Schizophrenia in Zanzibar: In many non-western societies, mental health illnesses are not disorders but conditions/individual characteristics. I'm tall, you are short, he likes to strawberries, she likes to shout for no apparent reasons. A "condition" does not imply any guilt - everyone is what he/she is. A "disorder" implies that there is something wrong with the person. A "condition" does not require any cure. A "disorder" needs a cure.
Before the introduction of the "western" way of thinking about schizophrenia in Zanzibar, families with a schizophrenic member were generally accepting, patient, resigned. After the arrival of the "western" way, families started looking for a cure, being frustrated (implicitly at their schizophrenic family members) for the lack of progress, attaching stigma to the person who is ill. Ultimately, patients were worse off, because schizophrenia gets worse in emotionally-charged environments.
Question: should we call diseases or disorders only things that actually have a cure? After all, what is the point of calling something a "disorder" rather than a "condition" if there is no cure? I'm thinking about, for example, down syndrome. Also, if tomorrow someone invents a pill to become tall, will being less than 180 cm be considered a disease?

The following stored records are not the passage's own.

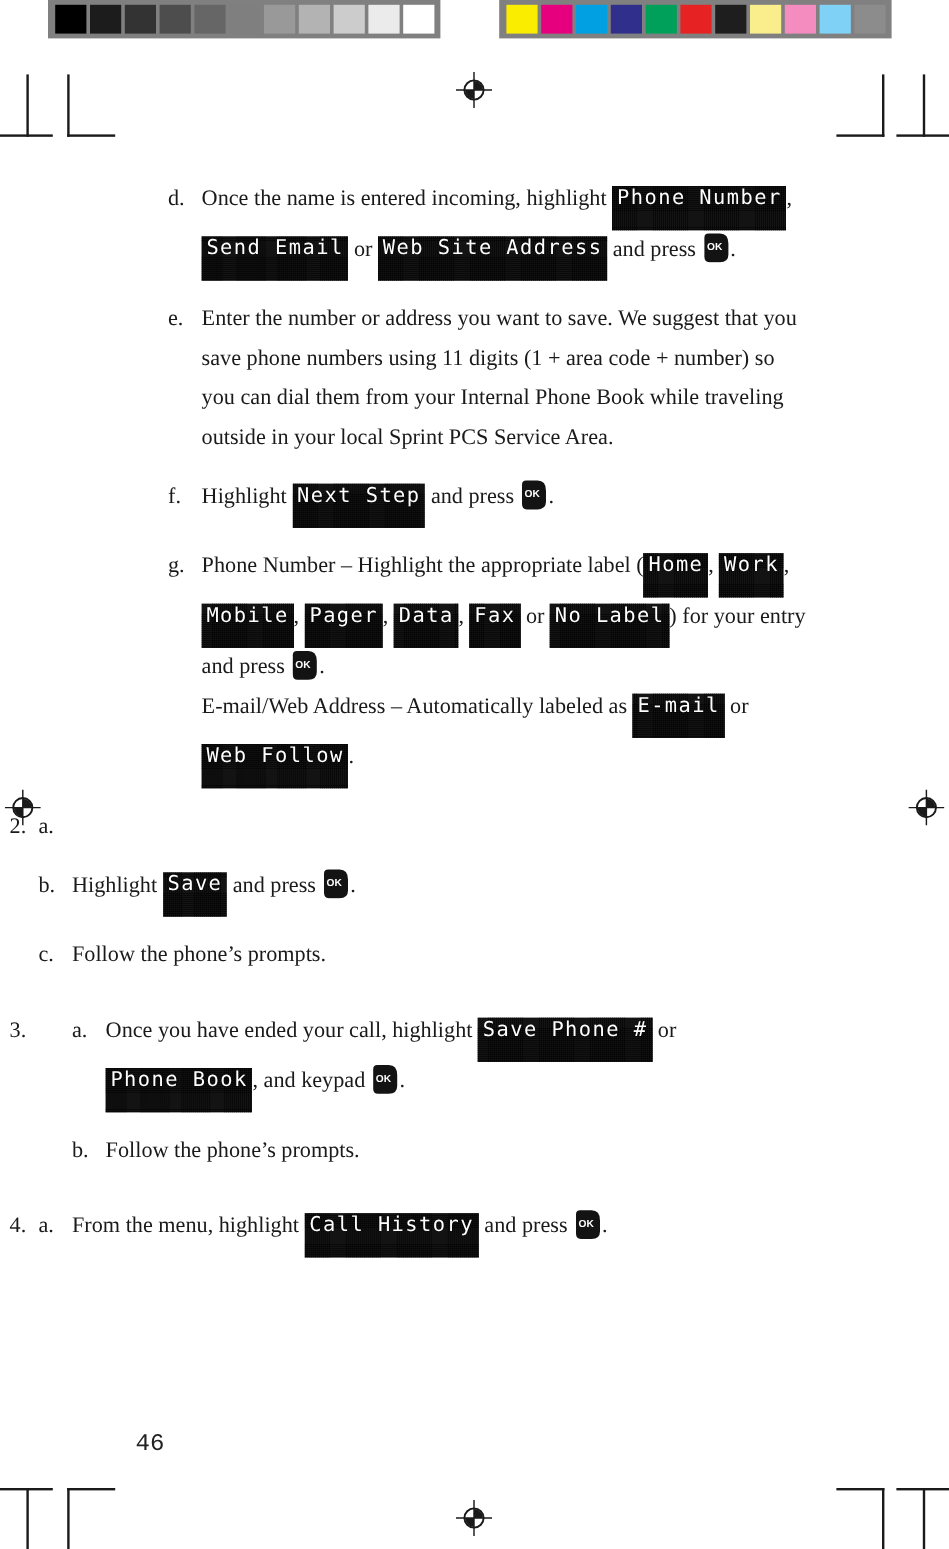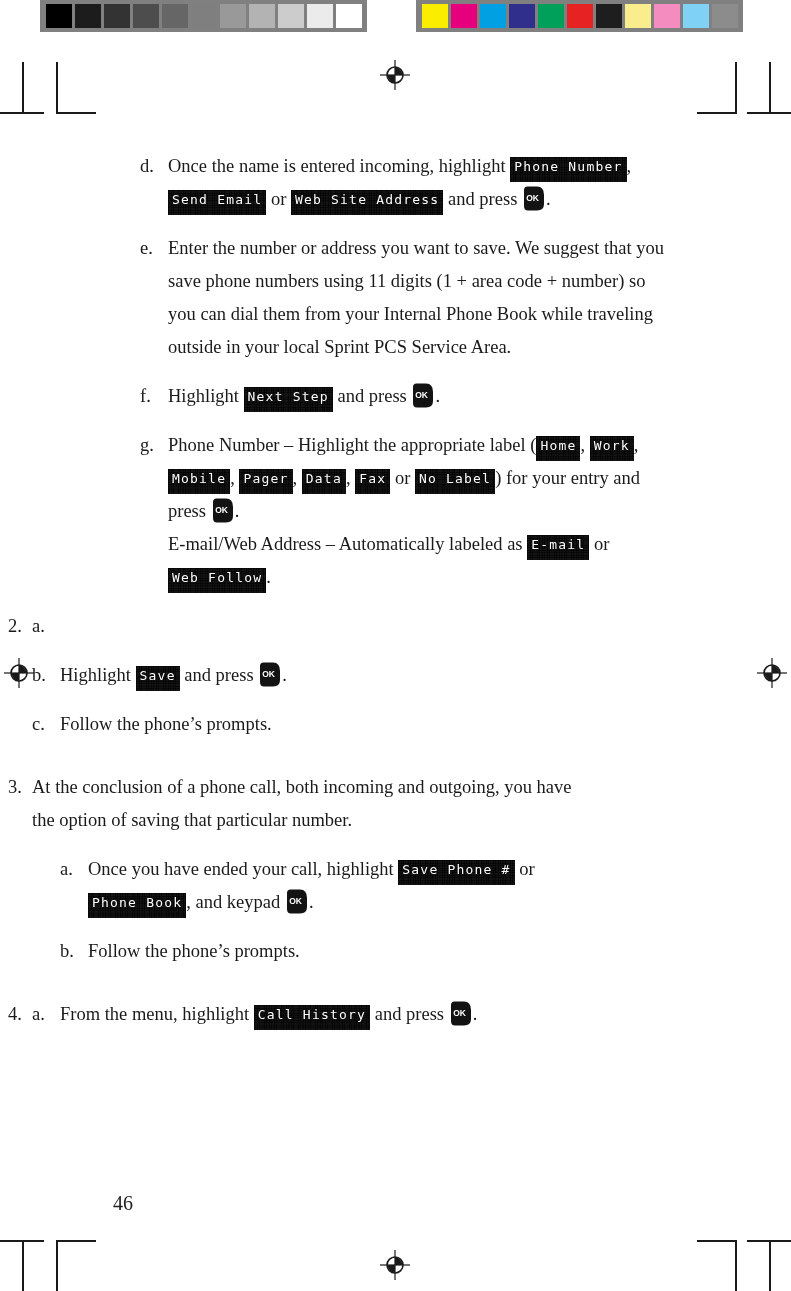--- a/index.html
+++ b/index.html
@@ -108,10 +108,10 @@
     background: #131313;
     color: #ffffff;
     font-family: "DejaVu Sans Mono", "Liberation Mono", monospace;
-    font-size: 13px;
+    font-size: 17px;
     letter-spacing: 1.2px;
     line-height: 18px;
-    padding: 1px 4px 6px 4px;
+    padding: 1px 4px 18px 4px;
     vertical-align: 1px;
     white-space: nowrap;
     

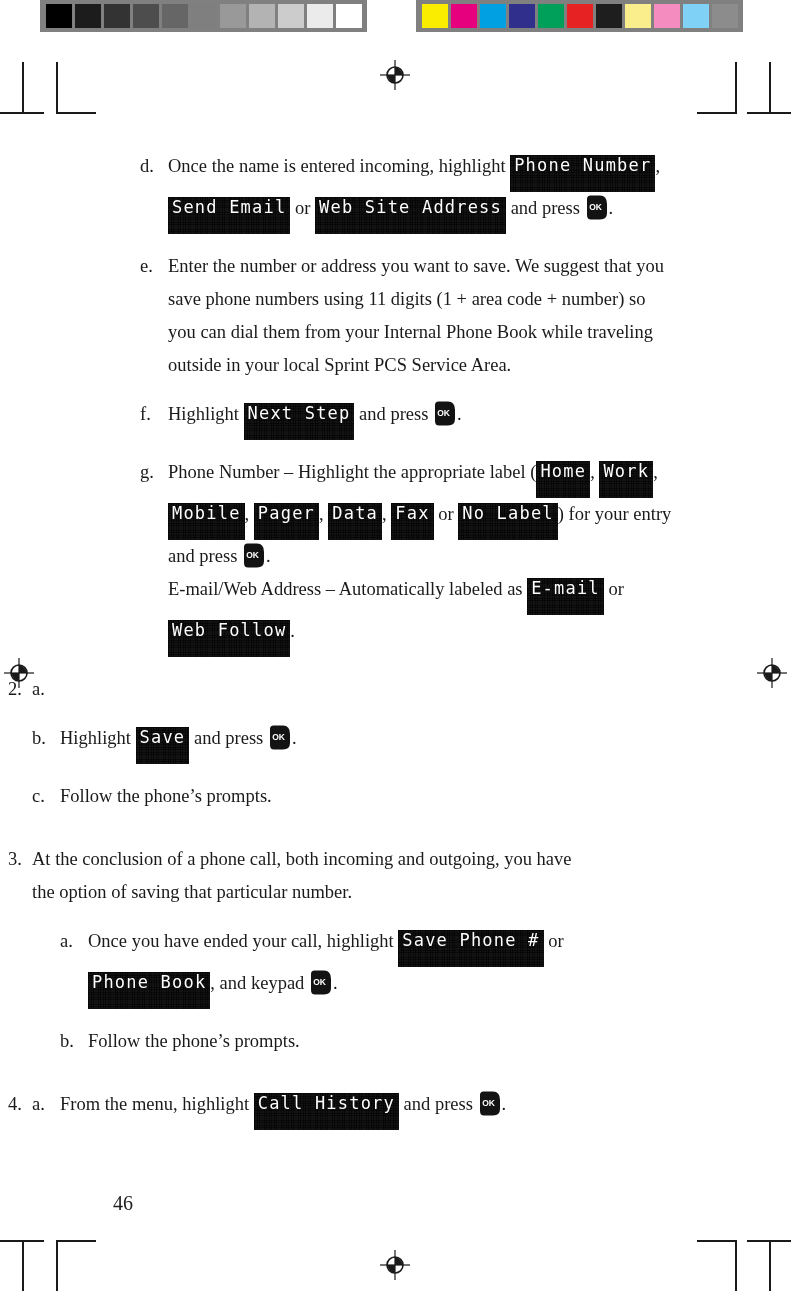--- a/index.html
+++ b/index.html
@@ -292,7 +292,6 @@
     <div class="step-block">
       <div class="step-num">3.</div>
       <div class="step-body">
-        <div class="para" style="max-width: 540px; margin-bottom: 16px;"><span>At the conclusion of a phone call, both incoming and outgoing, you have the option of saving that particular number.</span></div>
         <div class="sub-item" style="margin-left: 28px;">
           <div class="sub-letter">a.</div>
           <div class="sub-text"><span>Once you have ended your call, highlight </span><span class="lcd">Save Phone #</span><span> or </span><span class="lcd">Phone Book</span><span>, and keypad </span><span class="okkey"><svg viewBox="0 0 22 25" width="22" height="25">

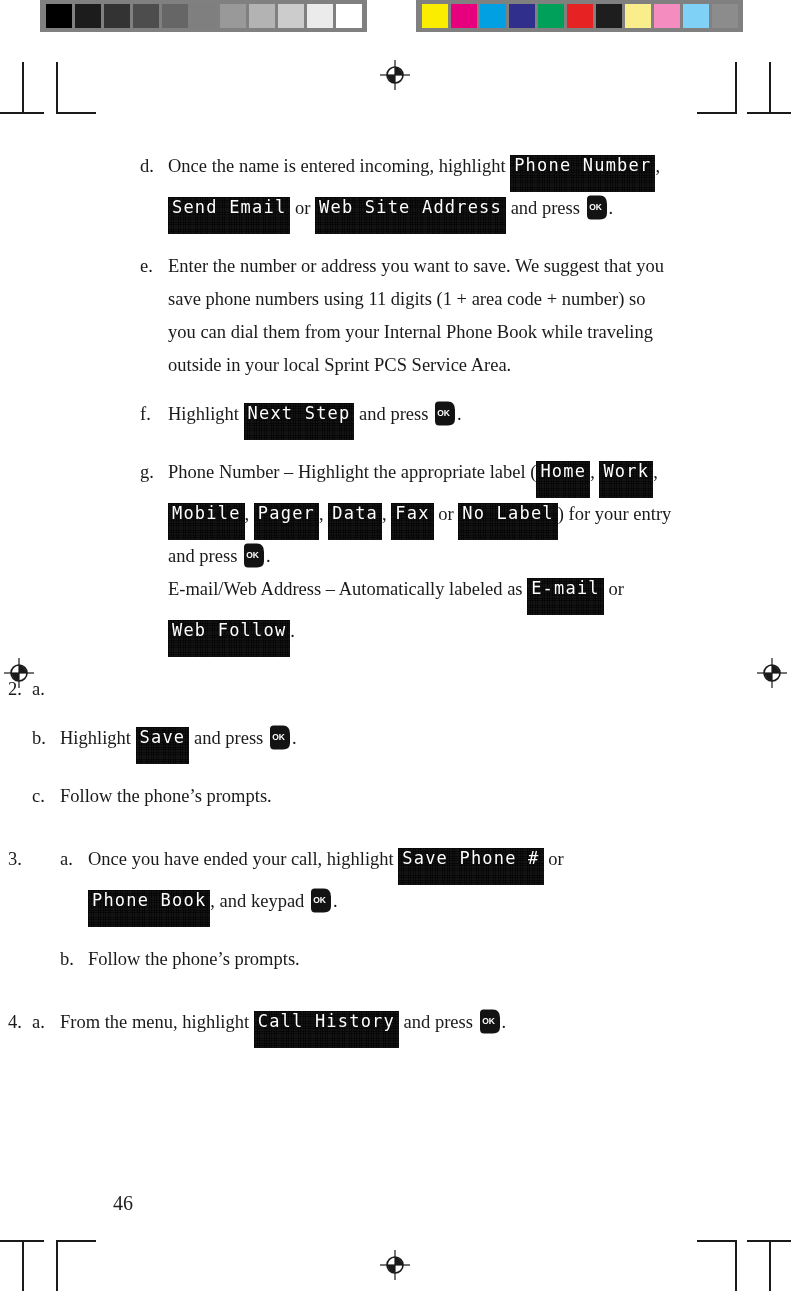--- a/index.html
+++ b/index.html
@@ -144,7 +144,7 @@
     position: absolute;
     left: 113px;
     top: 1192px;
-    font-family: Liberation Serif, serif;
+    font-family: Liberation Mono, monospace;
     font-size: 20px;
     color: #222;
   }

Post Traumatic Stress Disorder (PSTD) in post-tsunami Sri Lanka: first of all, it is striking how none of the most common treatments for PSTD (based, by en large, on "re-experiencing the traumatic experience" shortly after the events) have shown any effectiveness, even in the western world. Despite this, thousand of western "experts" travelled to Sri Lanka after the tsunami to provide PSTD treatment to the people affected, especially children. Except that, in the local culture, (a) mourning and healing is a social process, (b) talking explicitly about a traumatic experience risks generating violence and revenge within the community. Hence, local people were used to talk about their traumatic experience only indirectly, using metaphors. Western experts were, in fact, destabilizing local communities and preventing the process of healing.
Depression in Japan: something similar to "depression" has long existed in Japan. It was something close to "deep melancholy", and was considered with respect. It was not considered a "disease" but rather a condition associated with a particularly sensitive soul. Japan was not a great market for antidepressant.
Therefore, a bunch of pharma companies organized a congress, where they engineered a strategy to "import" western style depression (and its cure) to Japan. They enlisted leading scientists (local and foreign), started a media campaign, convinced the government, massaged data and results. They succeed.